SUPPLIED MATERIAL
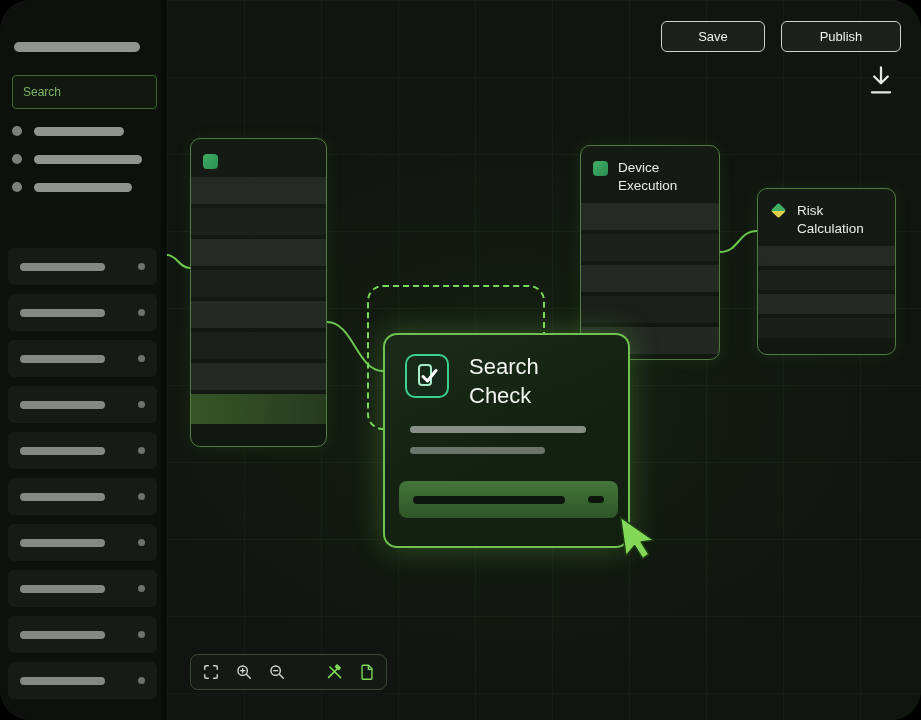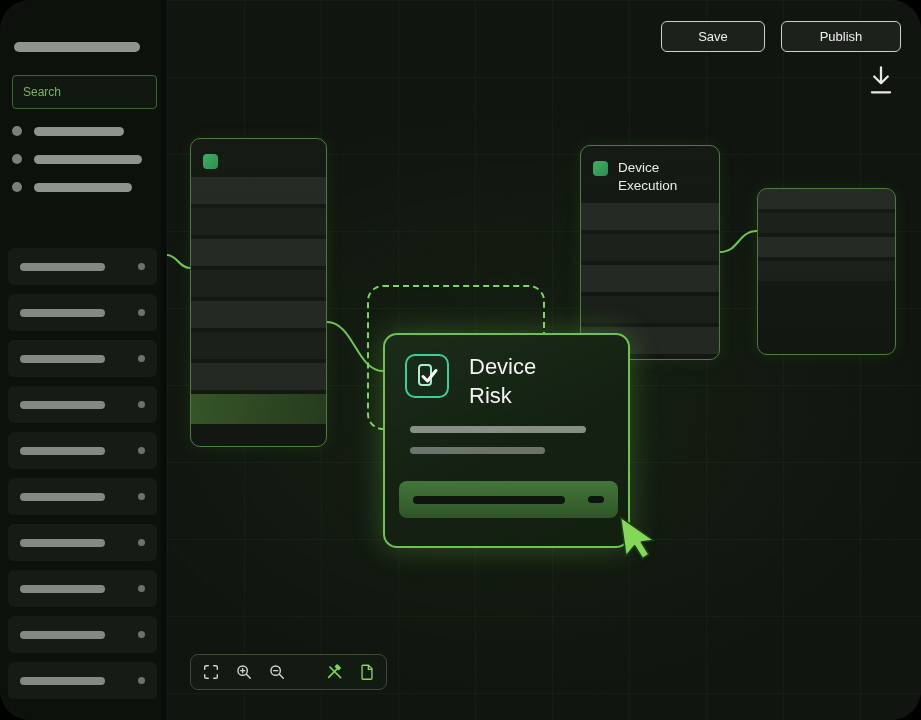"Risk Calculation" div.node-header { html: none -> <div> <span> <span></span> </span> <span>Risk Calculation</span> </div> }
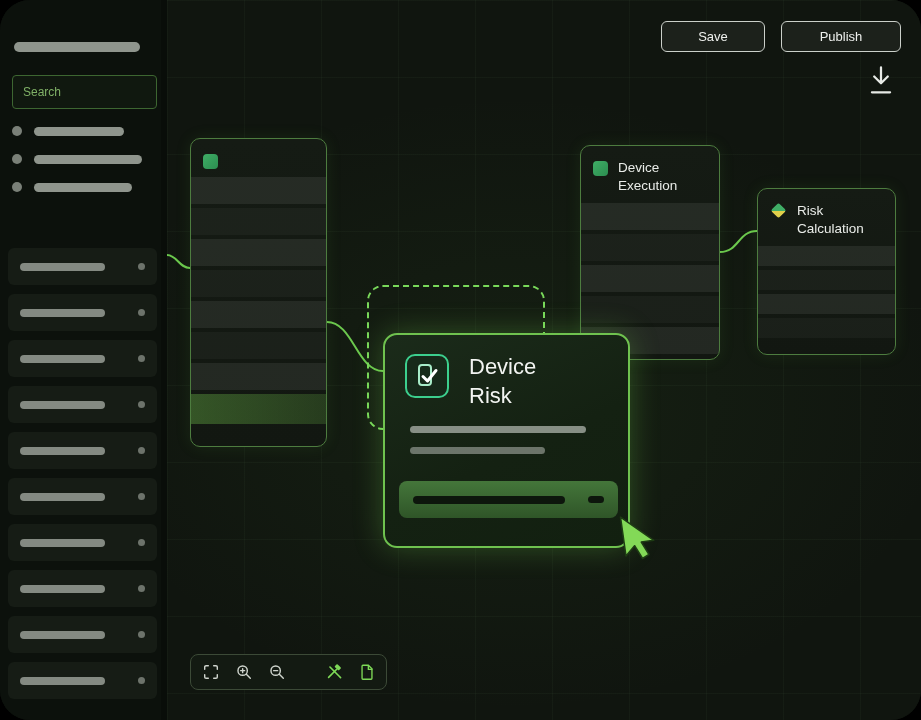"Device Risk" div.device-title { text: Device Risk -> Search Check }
--
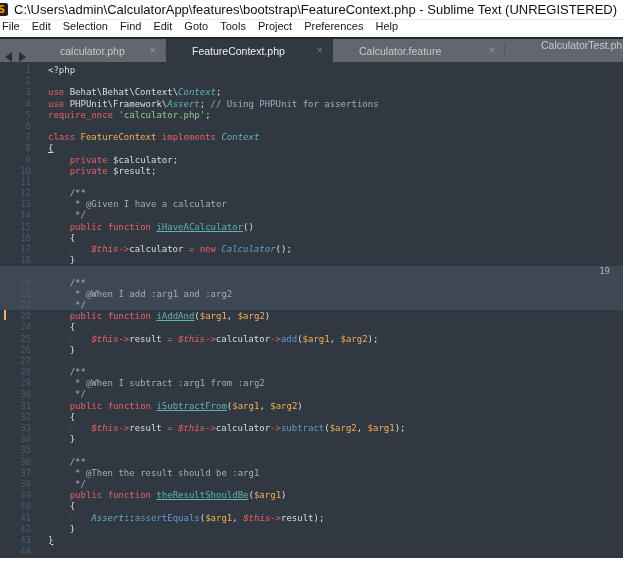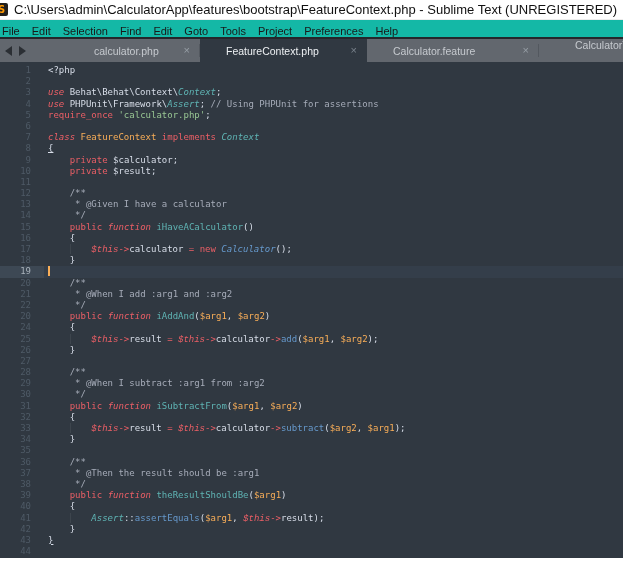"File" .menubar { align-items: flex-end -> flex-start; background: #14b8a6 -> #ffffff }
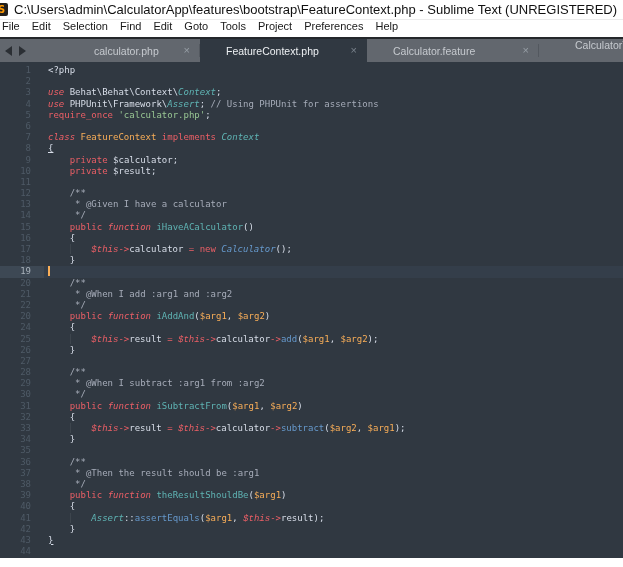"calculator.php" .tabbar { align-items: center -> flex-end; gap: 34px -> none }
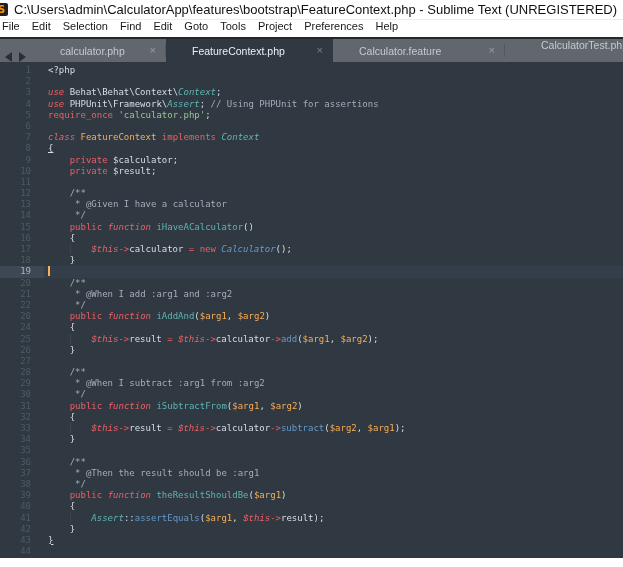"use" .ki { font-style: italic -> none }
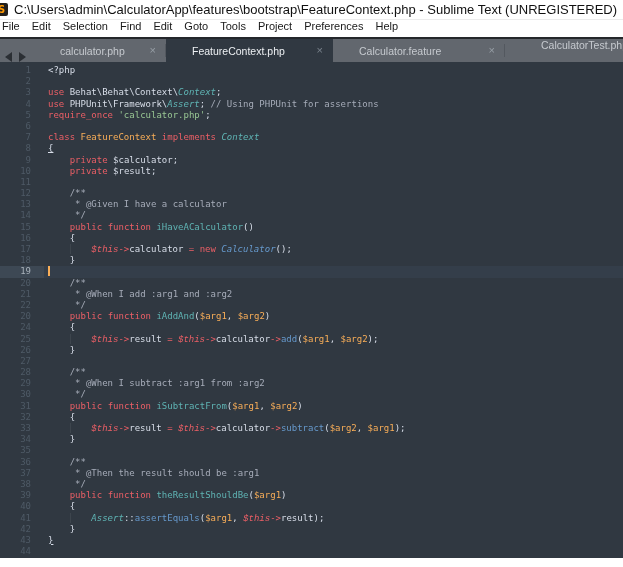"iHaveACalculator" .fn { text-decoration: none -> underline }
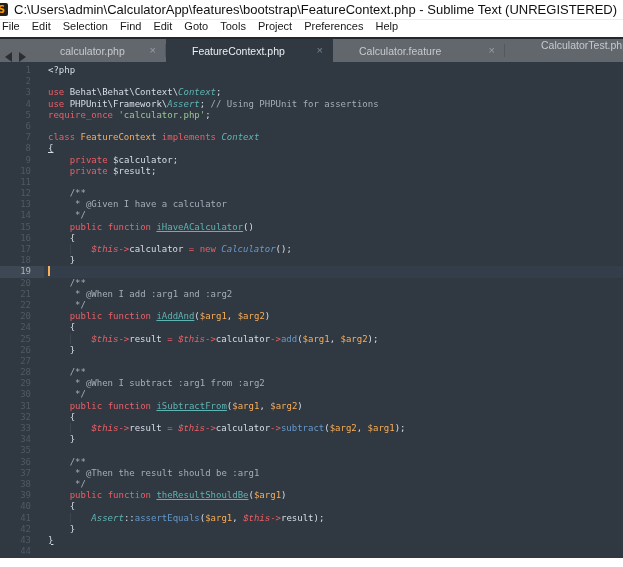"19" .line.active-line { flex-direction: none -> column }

EXERCISE
Output exactly the lines above that lie between the line with "html: none ->" and the line with "text: Device Risk", those two lines included, and no pictures.

ANSWER SECTION
"Risk Calculation" div.node-header { html: none -> <div> <span> <span></span> </span> <span>Risk Calculation</span> </div> }
"Device Risk" div.device-title { text: Device Risk -> Search Check }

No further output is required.